Siemens iQ500 Çamaşır ve Kurutma makinesi, güncel yeni programları kolayca indirip tek dokunuşla kullanabilirsiniz. İhtiyaç değiştikçe çamaşır makineniz de sizinle birlikte kendini güncelliyor. Siemens’in en sevilen yanlarından biri, cihazların statik kalmaması. Yani bugün aldığınız çamaşır makinesi birkaç yıl sonra bile yeni özellikler kazanabiliyor. 



Siemens Home Connect üzerinden cihaza özel yeni yıkama ve kurutma programları indirebiliyorsunuz. Mevsimsel ihtiyaçlar, moda olan yeni kumaş türleri, spor kıyafetlerin gelişmesi… Ne değişirse değişsin, makineniz hep güncel kalıyor. 

Tıpkı telefonunuza uygulama güncellemesi indirir gibi çamaşır ve kurutma makineniz de güncellemelerle değişen yaşam tarzınıza ayak uyduruyor. 

Akıllı deterjan yönetimi: i-Dos ile her yıkamada doğru ölçü 

Makineyi tamamen doldurunca veya tek parça kıyafeti makineye attığınızda ne kadar deterjan koyacağınızı bilemiyor olabilirsiniz. İşte tam bu noktada i-Dos Deterjan Tarama teknolojisi devreye giriyor. Siemens Home Connect üzerinden şişelerin barkodunu okutup su sertliği ve deterjan yoğunluğunu makineye iletiyor, i-Dos ise her yıkamada doğru miktarı otomatik olarak ayarlıyor. Üstelik Siemens Home Connect uygulaması, deterjan seviyesini takip ederek deterjanınız tükenmeden önce size haber veriyor. Tek yapmanız gereken uygulamayı telefonunuza yüklemek ve çamaşır makinenizi uygulamaya bağlamak. 

stainRemoval teknolojisi: Zorlu lekelerle inatlaşmayı unutun 

Çay, yağ, makyaj, çikolata lekeleri… Gün içinde fark etmeden üzerinize bulaşan lekeler artık kâbus olmaktan çıkıyor. Siemens iQ500 çamaşır makinesi ile stainRemoval teknolojisi devreye giriyor. Tek bir dokunuşla çay, yağ, kozmetik veya günlük hayatta karşılaştığınız diğer zor lekeler için özel programları aktif edebilirsiniz. 

Siemens Home Connect uygulaması sayesinde daha fazla leke türünü ve bunlar için geliştirilmiş özel programları keşfetmek de mümkün. Yani sadece “lekeyi çıkar” demekle kalmıyor, sizin için en doğru yıkama programını da otomatik olarak öneriyor. Böylece hem lekelerle uğraşmak zorunda kalmıyor hem de giysilerinizin ömrünü koruyorsunuz. 

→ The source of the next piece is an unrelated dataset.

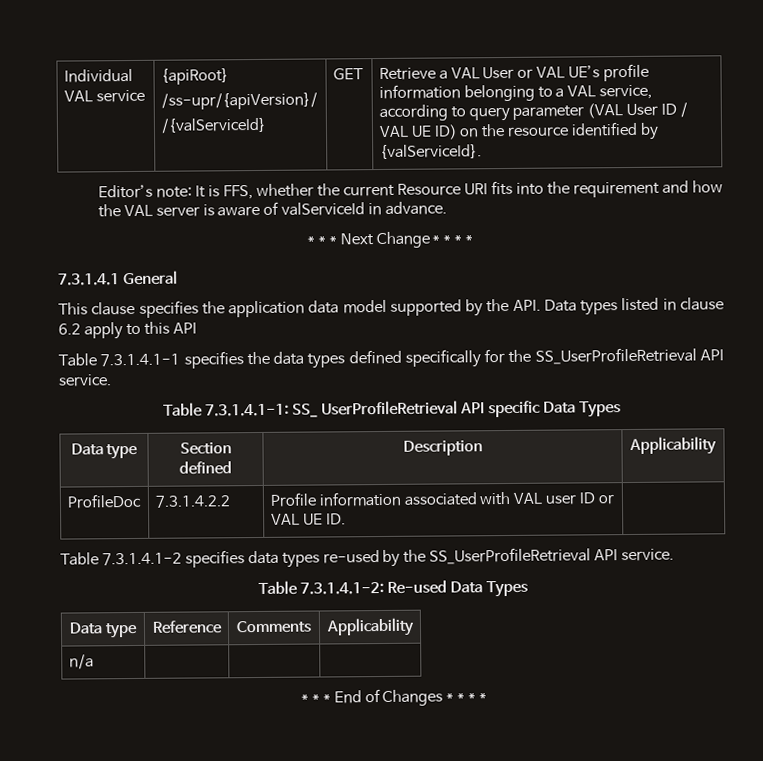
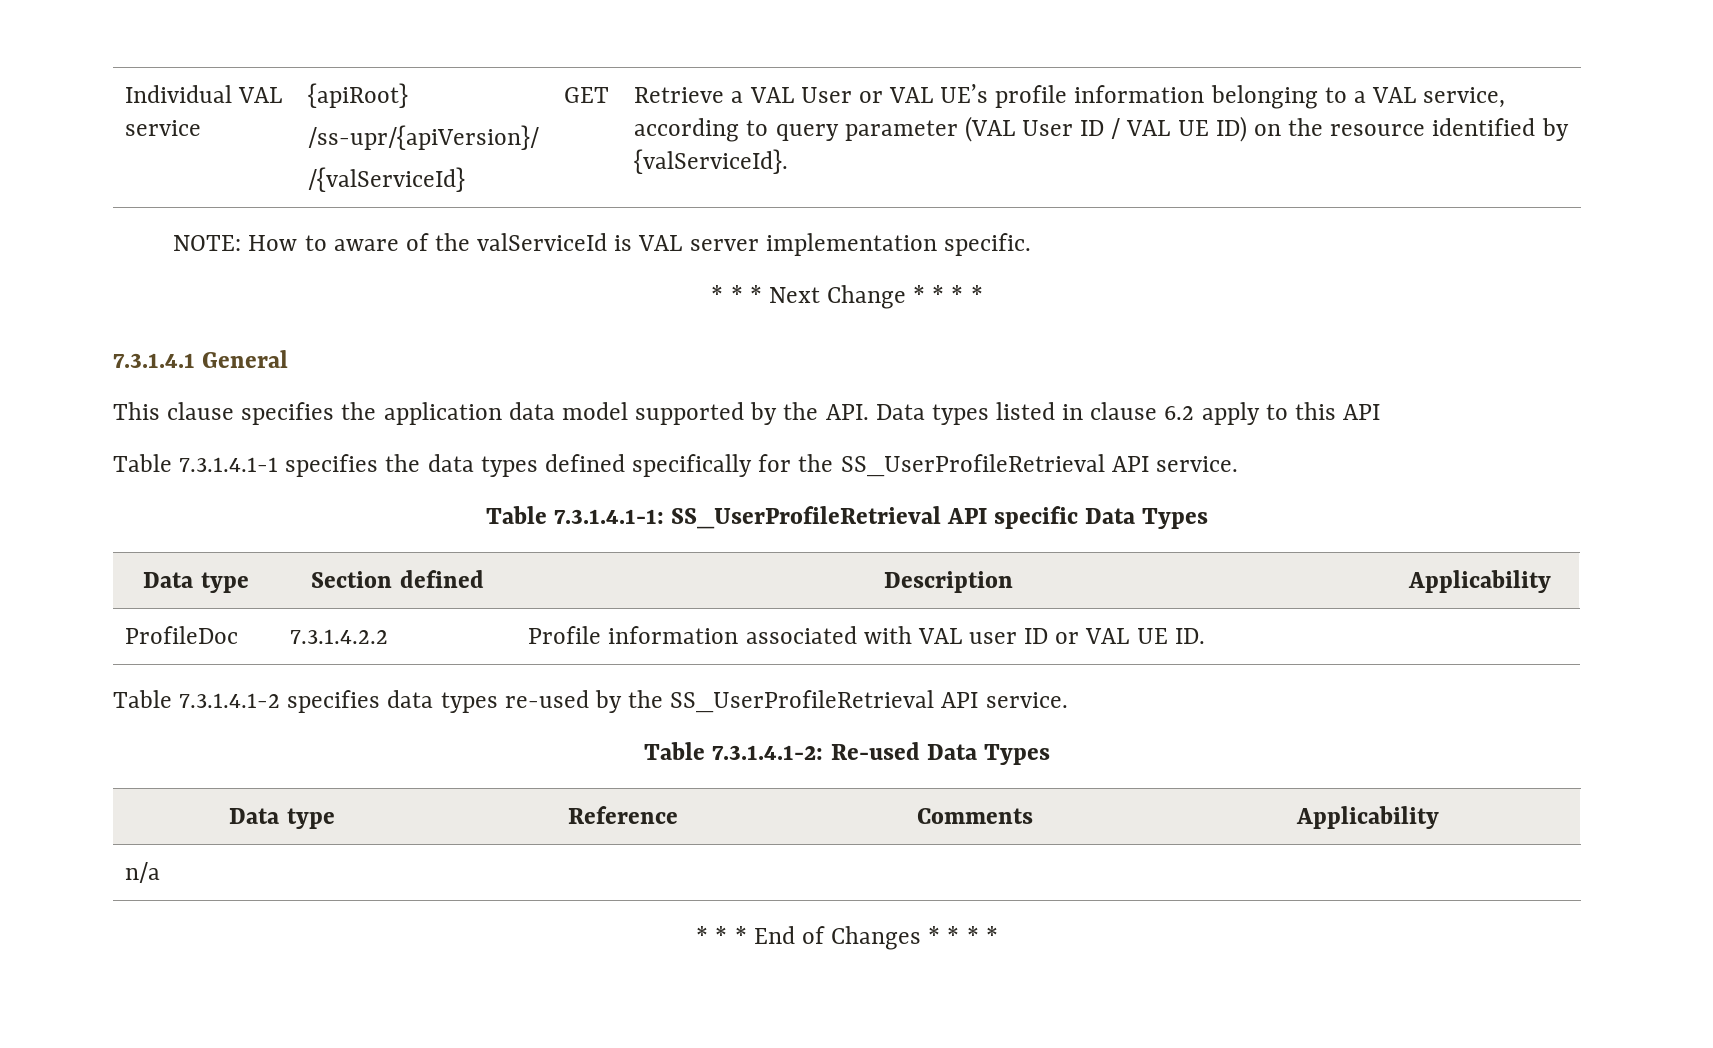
- Editor’s note: It is FFS, whether the current Resource URI fits into the requirement and how the VAL server is aware of valServiceId in advance.
+ NOTE: How to aware of the valServiceId is VAL server implementation specific.
- Table 7.3.1.4.1-1: SS_ UserProfileRetrieval API specific Data Types
+ Table 7.3.1.4.1-1: SS_UserProfileRetrieval API specific Data Types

Artık çocuğunuza yemek yedirirken dökülen yemek lekeleri, kahve kazaları ya da mutfakta sıçrayan yağ lekeleri sizi endişelendirmiyor. stainRemoval, günlük hayatın getirdiği küçük sürprizlere karşı en güvenilir yardımcınız oluyor. 

Siemens iQ500 çamaşır ve kurutma makineleri, artık sadece kıyafetlerinizi temizleyen makineler değil; size zaman, konfor ve güven veren akıllı iş ortaklarınızdır. Ütüye harcadığınız vakti kendinize ayırın, lekelerle uğraşmayı unutun ve teknolojinin yaşam alanınıza uyumunun keyfini yaşayın.

*Bu yazı Siemens’in katkılarıyla hazırlanmıştır.